Female founders: here's what a successful pitch looks like

With more than a decade of experience in early-stage investing Lian Michelson, Investment Director at Vala Capital, finds that, unlike men, women underplay what their business is worth when they pitch to VC investors. Here she gives her top tips for that successful pitch.

It's long been an issue in the world of startups. There is an inbuilt bias in the venture capital (VC) industry, the net result of which is that fewer women get financial backing than men, and subsequently, there are fewer proven female entrepreneurs. Management teams and boards are becoming more diverse but at a leadership level the money generally goes to entrepreneurs with proven track records – and they are more likely to be male because they have received the most financial backing in the past.

Year after year, figures show that female founders make up a minority of new startups and raise far less capital than men. Last year, female founders raised the lowest proportion of total capital since at least 2017. Figures dropped from a record 2.4% last year to 1.1% – and 49% of female founders felt that being a woman negatively impacted their chances of raising capital. One of the major reasons for this imbalance is the lack of women-leading funds in Europe, and just 12% of GPs and MDs of European VC firms are female.

There are tentative signs that the landscape is changing with women making up nearly a third of the next generation of European tech leaders – those with zero to five years’ experience – compared to just 16% of those with 20+ years. Female founders in the UK were among those that secured the highest proportion of deals (but no more than 10%).
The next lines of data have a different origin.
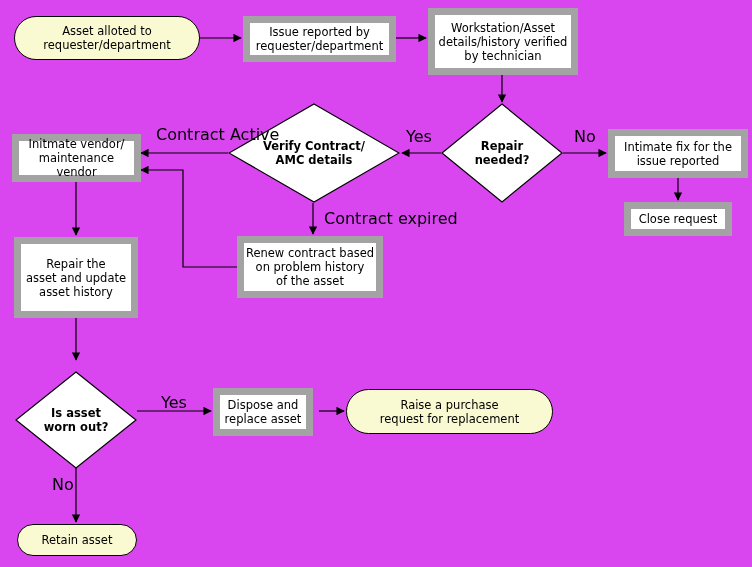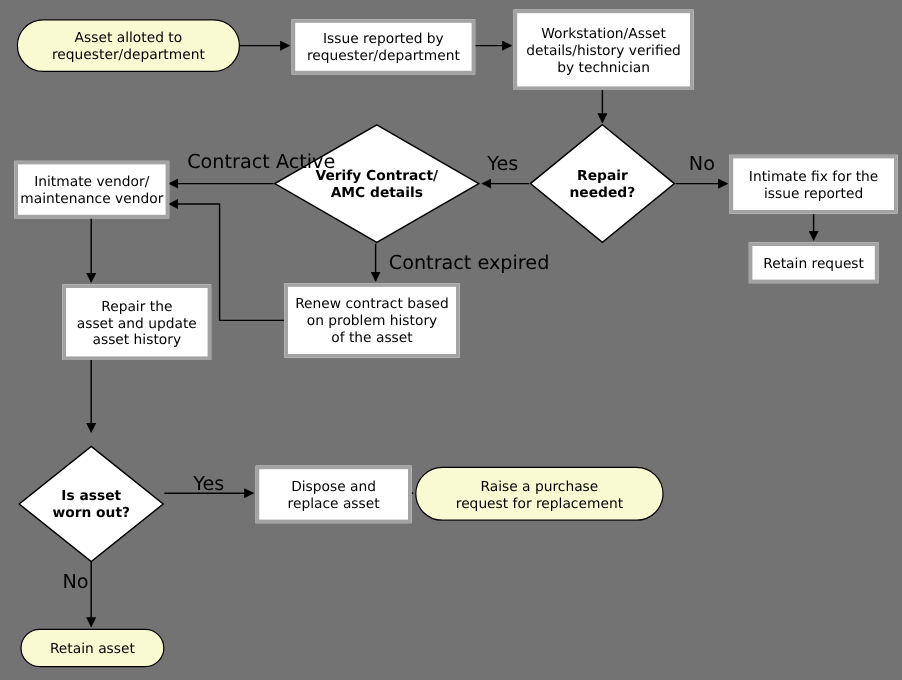--- a/index.html
+++ b/index.html
@@ -14,7 +14,7 @@
     position: relative;
     width: 752px;
     height: 567px;
-    background: #737373;
+    background: #d946ef;
     overflow: hidden;
   }
   #edges {

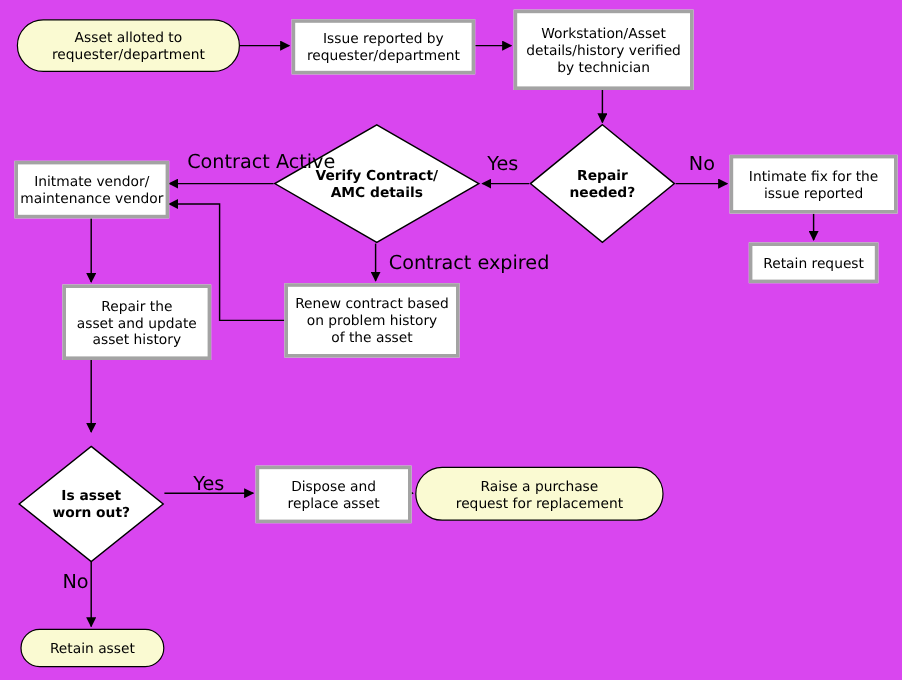--- a/index.html
+++ b/index.html
@@ -37,7 +37,7 @@
     z-index: 3;
   }
   .node.process {
-    border: 3px solid #a3a3a3;
+    border: 7px solid #a3a3a3;
     background: #ffffff;
   }
   .node.terminator {

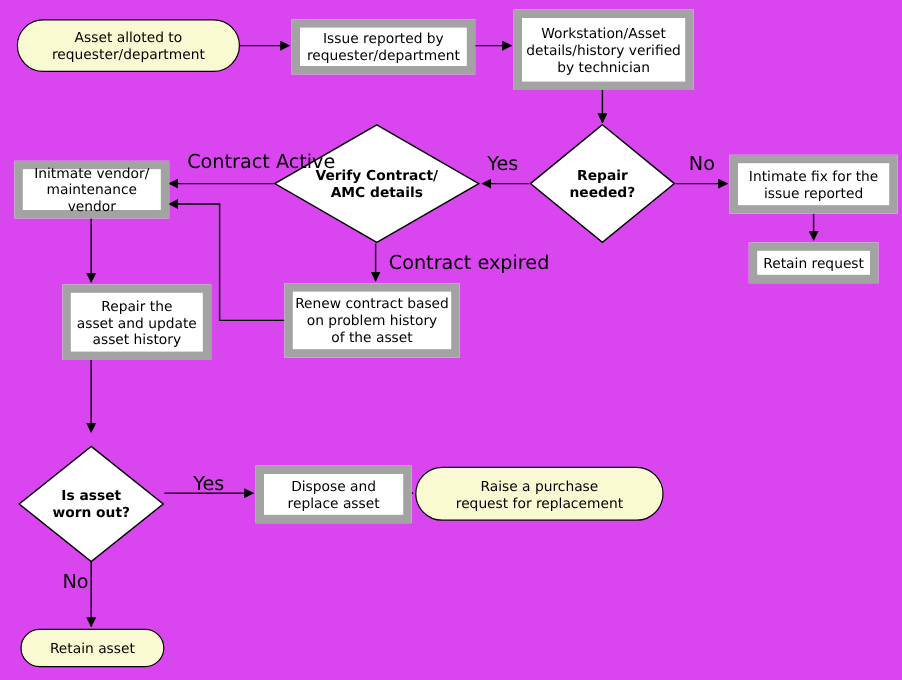--- a/index.html
+++ b/index.html
@@ -138,7 +138,7 @@
   </div>
 
   <div class="node process" style="left:624px; top:202px; width:108px; height:34px;">
-    <span>Retain request</span>
+    <span>Close request</span>
   </div>
 
   <div class="node decision" style="left:228px; top:103px; width:172px; height:100px;">

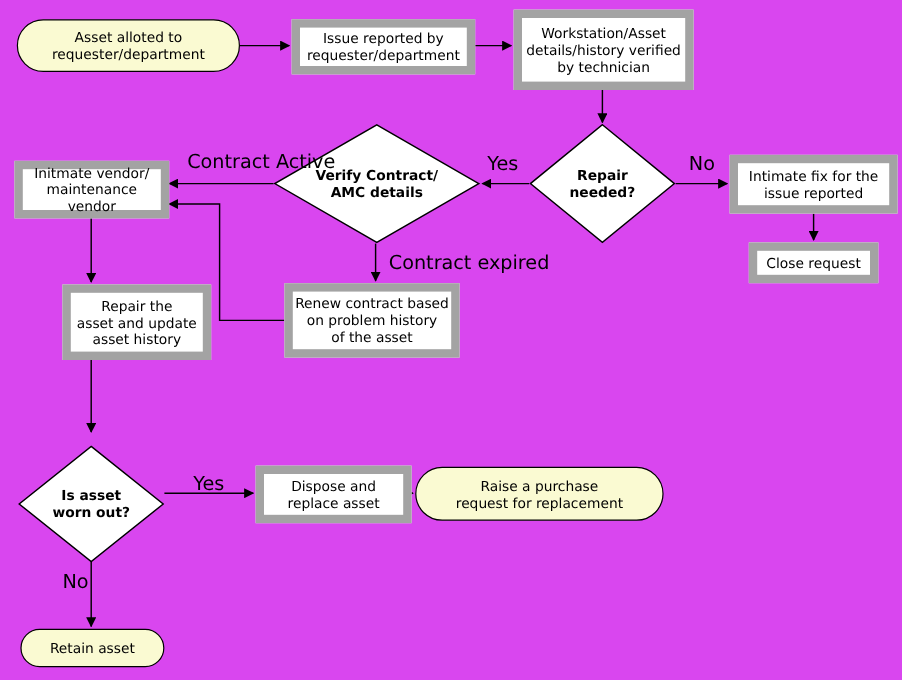--- a/index.html
+++ b/index.html
@@ -156,7 +156,7 @@
     <span>Renew contract based<br>on problem history<br>of the asset</span>
   </div>
 
-  <div class="node process" style="left:14px; top:237px; width:124px; height:63px;margin-left:38px;">
+  <div class="node process" style="left:14px; top:237px; width:124px; height:81px;">
     <span>Repair the<br>asset and update<br>asset history</span>
   </div>
 

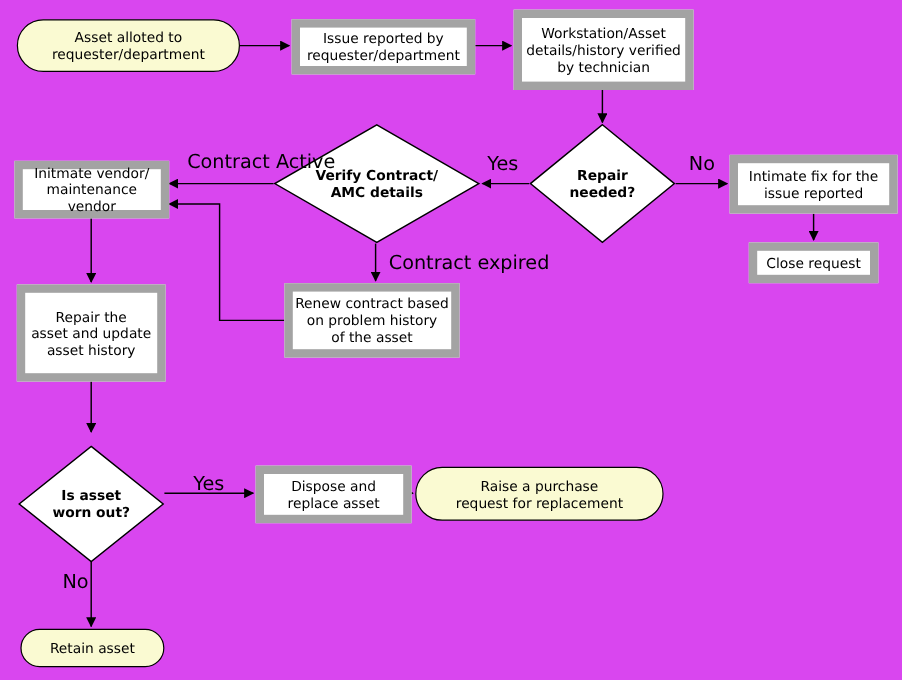--- a/index.html
+++ b/index.html
@@ -167,7 +167,7 @@
     <span class="dlabel">Is asset<br>worn out?</span>
   </div>
 
-  <div class="node process" style="left:213px; top:388px; width:130px; height:48px;justify-content:center;">
+  <div class="node process" style="left:213px; top:388px; width:100px; height:48px;justify-content:center;">
     <span>Dispose and<br>replace asset</span>
   </div>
But we have a long way to go. There are still massive biases that hinder female entrepreneurs – barriers such as investors asking female founders ‘whether they are going to go and get pregnant or not’ sadly continue to prevail. This must change.

As investors, we want to be open to all opportunities – and in any situation bias curtails opportunity. For us, it's about finding people, regardless of whether they are male or female, that have got the raw ingredients, and then working with them to try to create great outcomes.
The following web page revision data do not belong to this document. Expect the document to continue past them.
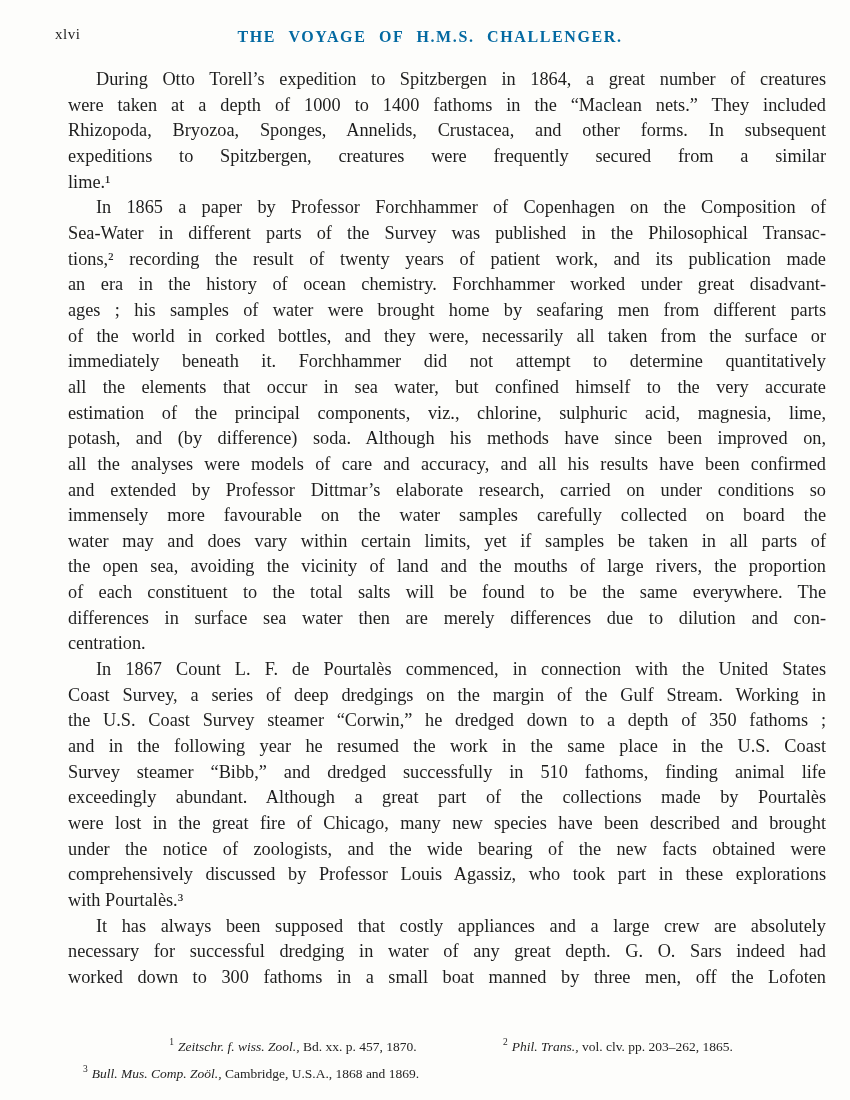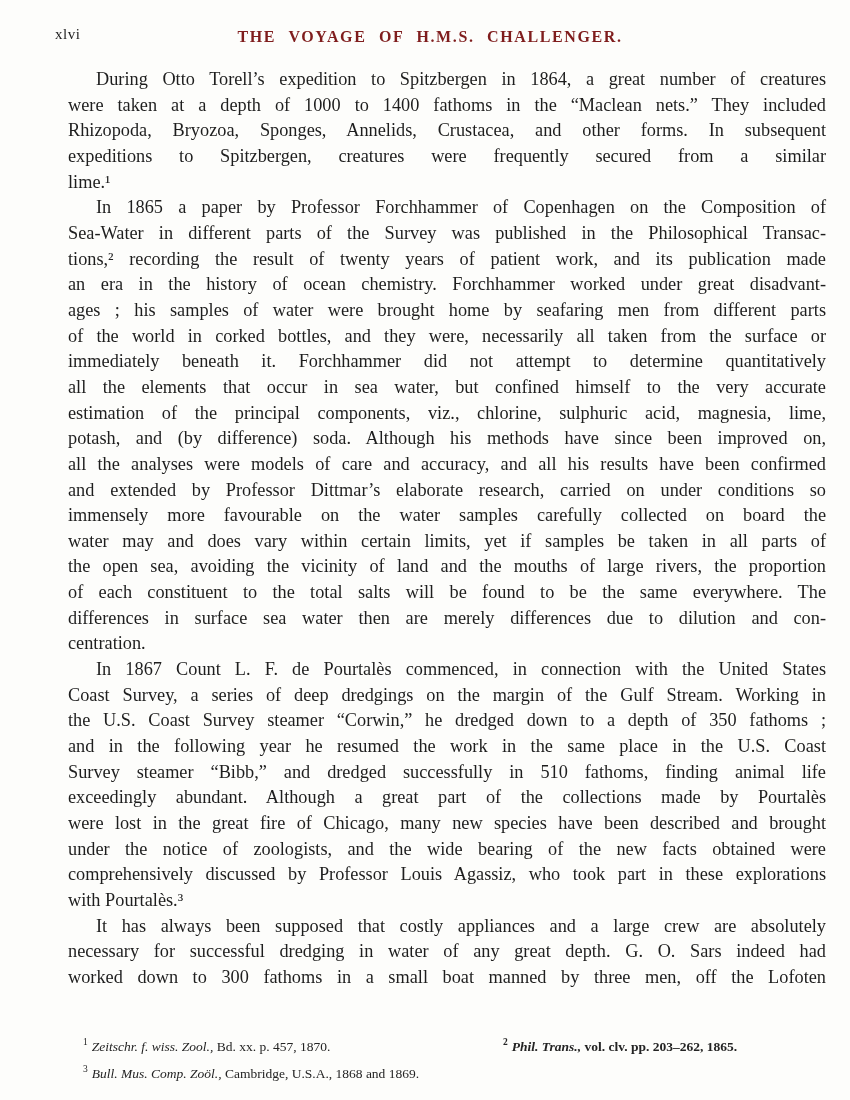--- a/index.html
+++ b/index.html
@@ -31,7 +31,7 @@
     font-size: 16px;
     letter-spacing: 1.6px;
     word-spacing: 7px;
-    color: #7f1d1d;
+    color: #0369a1;
   }
   .body-text {
     position: absolute;

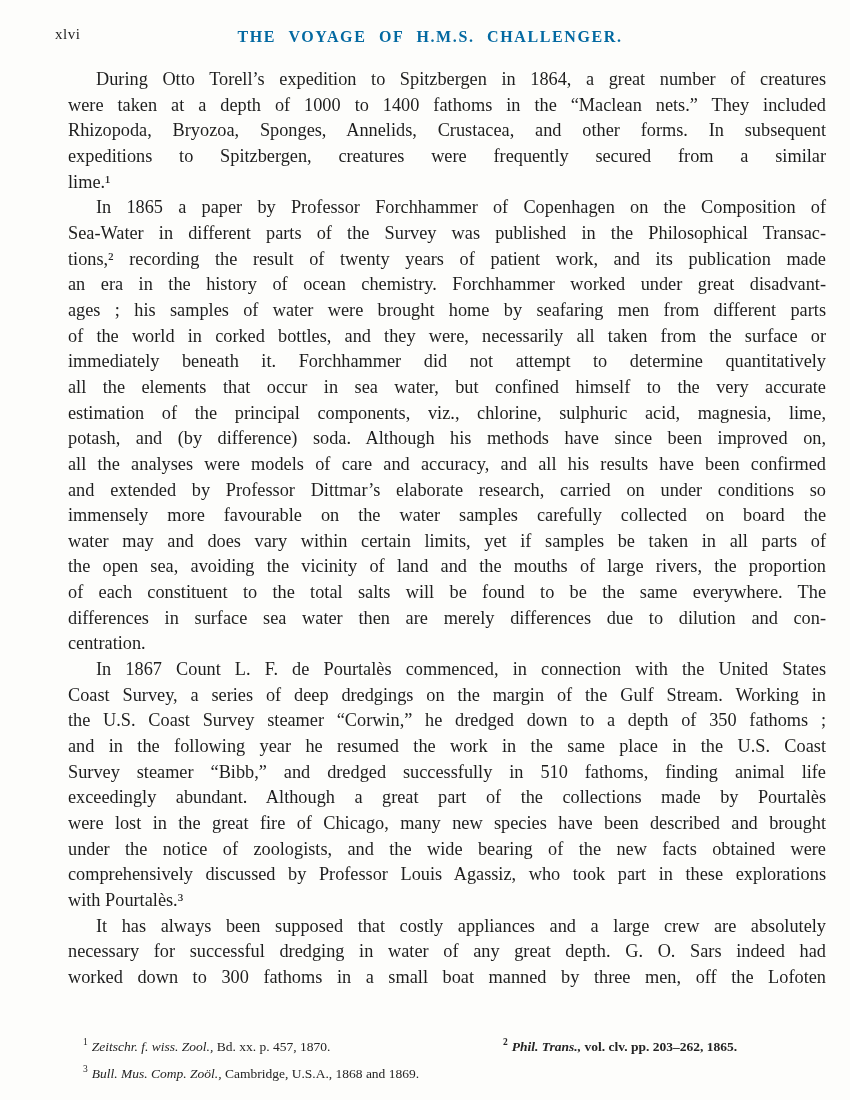--- a/index.html
+++ b/index.html
@@ -62,7 +62,7 @@
     line-height: 22px;
   }
   .fn-row { display: flex; }
-  .fn-first { flex: 0 0 455px; padding-left: 35px; box-sizing: border-box; }
+  .fn-first { flex: 0 0 455px; padding-left: 35px; box-sizing: border-box; text-align: center; }
   .fn-second { flex: 1; font-weight: bold; }
   .fn-third { padding-left: 35px; }
   .fn sup {

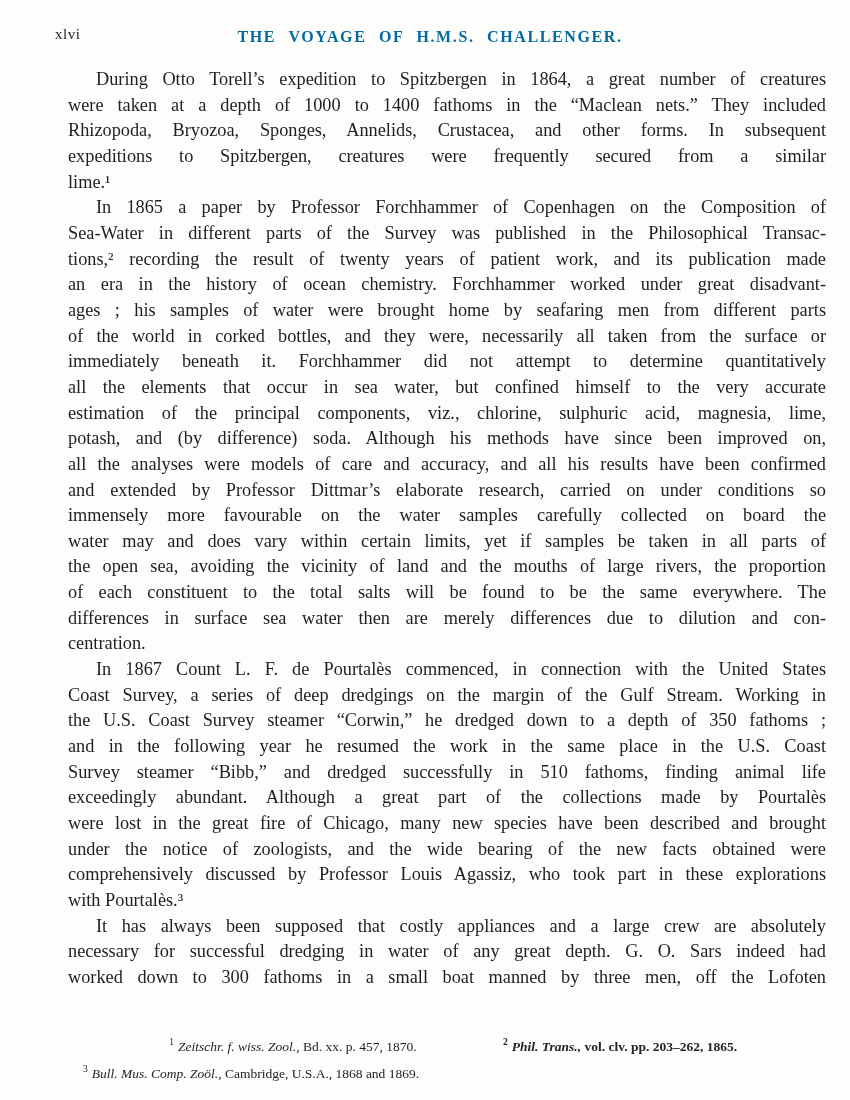--- a/index.html
+++ b/index.html
@@ -63,7 +63,7 @@
   }
   .fn-row { display: flex; }
   .fn-first { flex: 0 0 455px; padding-left: 35px; box-sizing: border-box; text-align: center; }
-  .fn-second { flex: 1; font-weight: bold; }
+  .fn-second { flex: 1; }
   .fn-third { padding-left: 35px; }
   .fn sup {
     font-size: 9.5px;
And, as with all founders, female, or male, some are not as well-oiled as others when it comes to pitching their brainstorming idea. There are many factors I look for in a startup. I always look behind the founder and check the leadership team. For me, evidence of a great team behind the founder is crucial. In my role as a mentor and listening to rehearsal pitches from would-be founders, I see some common mistakes that need to be addressed before the real deal.

Here are the main ones:

Know your market

You'll be surprised how many people come into a pitch that do not understand the market they want to disrupt. People will say, ‘I'm selling baby products and then go on to say the rationale is the number of babies born in the UK’. That simply won't wash with an investor because it's too broad – the market they are targeting is only a subsector. It is a basic rule of pitching, you must know and be able to convey to potential VC investors the market you are targeting. You also need to be able to correctly articulate its size.
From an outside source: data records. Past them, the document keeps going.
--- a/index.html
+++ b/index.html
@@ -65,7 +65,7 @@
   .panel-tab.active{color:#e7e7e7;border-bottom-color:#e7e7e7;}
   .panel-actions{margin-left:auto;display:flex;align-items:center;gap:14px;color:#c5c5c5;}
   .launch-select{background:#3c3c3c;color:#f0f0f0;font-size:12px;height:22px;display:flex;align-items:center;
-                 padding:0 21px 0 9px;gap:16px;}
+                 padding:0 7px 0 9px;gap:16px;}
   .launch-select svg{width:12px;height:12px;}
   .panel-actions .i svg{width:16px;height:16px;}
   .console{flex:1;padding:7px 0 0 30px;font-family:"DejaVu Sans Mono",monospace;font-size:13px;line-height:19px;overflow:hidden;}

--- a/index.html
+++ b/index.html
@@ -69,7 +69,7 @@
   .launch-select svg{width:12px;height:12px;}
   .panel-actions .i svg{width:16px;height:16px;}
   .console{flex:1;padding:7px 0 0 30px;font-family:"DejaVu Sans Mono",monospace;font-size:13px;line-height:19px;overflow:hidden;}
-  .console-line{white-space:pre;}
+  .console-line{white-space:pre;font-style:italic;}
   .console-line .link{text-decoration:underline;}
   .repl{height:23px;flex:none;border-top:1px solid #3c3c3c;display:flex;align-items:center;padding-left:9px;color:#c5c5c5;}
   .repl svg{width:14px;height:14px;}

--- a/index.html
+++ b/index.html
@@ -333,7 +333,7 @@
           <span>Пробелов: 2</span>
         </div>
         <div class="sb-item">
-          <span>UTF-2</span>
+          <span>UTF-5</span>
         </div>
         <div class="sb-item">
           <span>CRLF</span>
The two-sentence challenge

If you can't explain your business and how great it is in two sentences, then you are going to have a problem persuading an investor to part with their cash. Sometimes I hear an elevator pitch and several minutes in, I'm still asking myself, ‘Yes, that is all well and good, but what is it that you actually do?’.

Prove proof of concept

You must be able to prove that you have a product that has potential by having already tested it. Have you proven that customers want what you have, whether it’s a consumer product or a business-to-business product? Is it pre-revenue and what are you basing your projections on? There must be some analysis that offers an investor some tangible guidance based on reality.

Don't waffle

Make sure you have thought through the challenges your business faces, as well as the opportunities you face. Answer questions directly and succinctly because if you go off course into sale banter and take 15 minutes to get to a point, venture capitalists will suspect (probably correctly) that you don't know the answer. If you can't explain what you are planning concisely, it will be a massive red flag to an investor.

Have a smart marketing strategy

You've got to prove you have a smart marketing strategy. You should already have figured out who your customers are and why your product has potential because you will have done some tests. Simply telling a potential funder that you are going to advertise on Facebook will unlikely convince them to invest. You need to think outside the box on how you are going to get your product to market in a cost-effective way. A coherent, well-thought-out marketing strategy is paramount.

Know what your business is worth

Female founders can be modest and put their numbers in too low, while men tend to inflate their numbers. Don't underplay your business. Be bold and confident.

Promote your personality

Many venture capitalists are looking for someone with charisma and passion, who also has the hallmarks of being an inspirational leader that will be able to attract backers and employees to work for them. Be different, relax and be conversational – a dry, monotone pitch a VC has heard many times before will fall on deaf ears. And be confident. Hundreds of businesses pitch their ideas, and you tend to back people that are very confident in presenting their idea. No one knows whether an idea will be a winner or not. But the confidence in which you can deliver your idea is a key indicator. If you can sell the idea to me, you can sell it to somebody else. If you can sell it to somebody else, there's a chance you can sell the business or raise more money down the line.